- _PROBLEM REQUIREMENTS_: Although the entries contain pictures, only their words should be duplicated exactly.

== Segment start ==

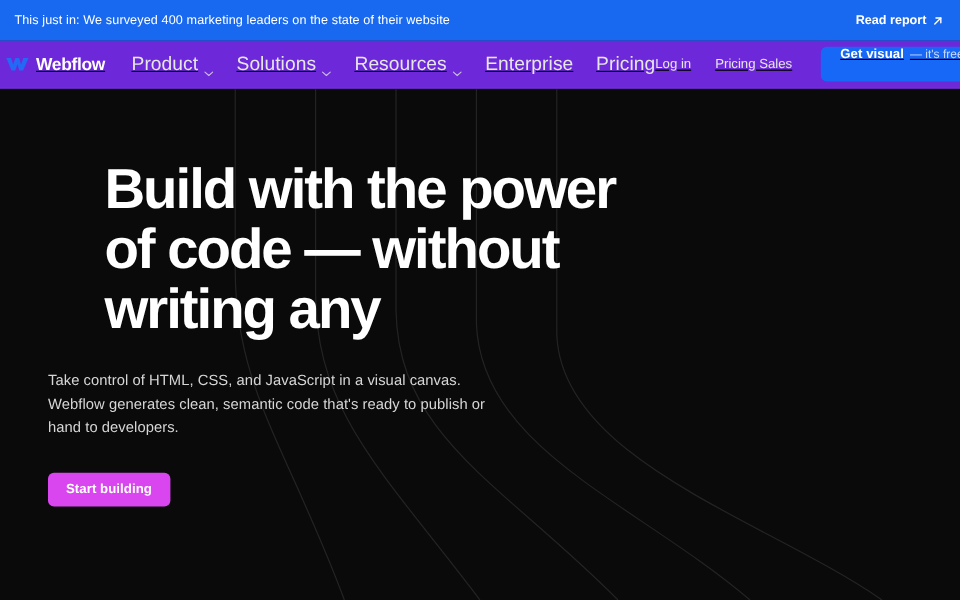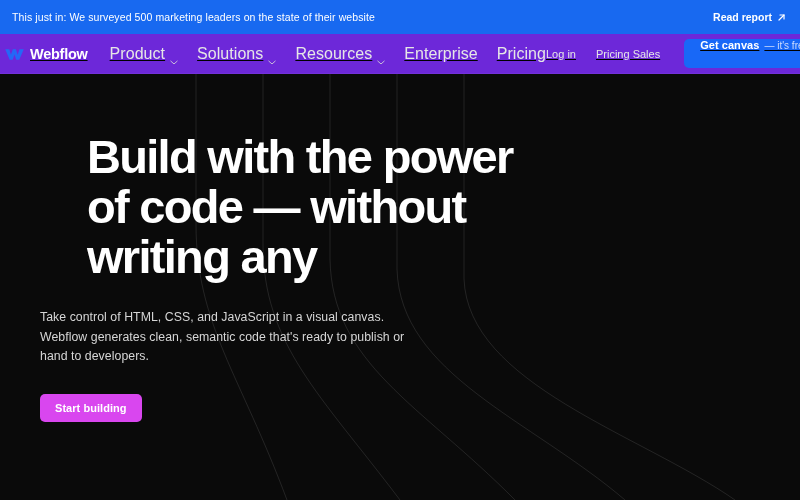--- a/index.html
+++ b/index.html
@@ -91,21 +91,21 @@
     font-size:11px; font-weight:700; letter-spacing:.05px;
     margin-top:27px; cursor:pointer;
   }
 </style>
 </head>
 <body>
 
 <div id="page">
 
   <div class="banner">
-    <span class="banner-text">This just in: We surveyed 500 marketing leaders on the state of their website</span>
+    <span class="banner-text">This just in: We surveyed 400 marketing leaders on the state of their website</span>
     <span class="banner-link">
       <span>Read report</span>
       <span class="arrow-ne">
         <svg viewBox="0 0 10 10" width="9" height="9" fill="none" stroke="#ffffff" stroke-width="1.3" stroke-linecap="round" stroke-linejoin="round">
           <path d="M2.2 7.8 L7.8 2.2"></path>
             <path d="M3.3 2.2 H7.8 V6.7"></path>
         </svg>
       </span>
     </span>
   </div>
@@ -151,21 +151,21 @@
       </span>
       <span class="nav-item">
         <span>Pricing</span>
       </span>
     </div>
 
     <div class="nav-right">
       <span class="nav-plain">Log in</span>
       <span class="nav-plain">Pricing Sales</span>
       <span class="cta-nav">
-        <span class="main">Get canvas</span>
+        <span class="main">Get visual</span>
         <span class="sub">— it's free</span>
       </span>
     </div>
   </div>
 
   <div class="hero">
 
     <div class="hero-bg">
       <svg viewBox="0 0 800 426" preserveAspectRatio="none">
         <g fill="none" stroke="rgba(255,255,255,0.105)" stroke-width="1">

== Segment end ==

- _TASK SOLUTION_:
--- a/index.html
+++ b/index.html
@@ -91,21 +91,21 @@
     font-size:11px; font-weight:700; letter-spacing:.05px;
     margin-top:27px; cursor:pointer;
   }
 </style>
 </head>
 <body>
 
 <div id="page">
 
   <div class="banner">
-    <span class="banner-text">This just in: We surveyed 500 marketing leaders on the state of their website</span>
+    <span class="banner-text">This just in: We surveyed 400 marketing leaders on the state of their website</span>
     <span class="banner-link">
       <span>Read report</span>
       <span class="arrow-ne">
         <svg viewBox="0 0 10 10" width="9" height="9" fill="none" stroke="#ffffff" stroke-width="1.3" stroke-linecap="round" stroke-linejoin="round">
           <path d="M2.2 7.8 L7.8 2.2"></path>
             <path d="M3.3 2.2 H7.8 V6.7"></path>
         </svg>
       </span>
     </span>
   </div>
@@ -151,21 +151,21 @@
       </span>
       <span class="nav-item">
         <span>Pricing</span>
       </span>
     </div>
 
     <div class="nav-right">
       <span class="nav-plain">Log in</span>
       <span class="nav-plain">Pricing Sales</span>
       <span class="cta-nav">
-        <span class="main">Get canvas</span>
+        <span class="main">Get visual</span>
         <span class="sub">— it's free</span>
       </span>
     </div>
   </div>
 
   <div class="hero">
 
     <div class="hero-bg">
       <svg viewBox="0 0 800 426" preserveAspectRatio="none">
         <g fill="none" stroke="rgba(255,255,255,0.105)" stroke-width="1">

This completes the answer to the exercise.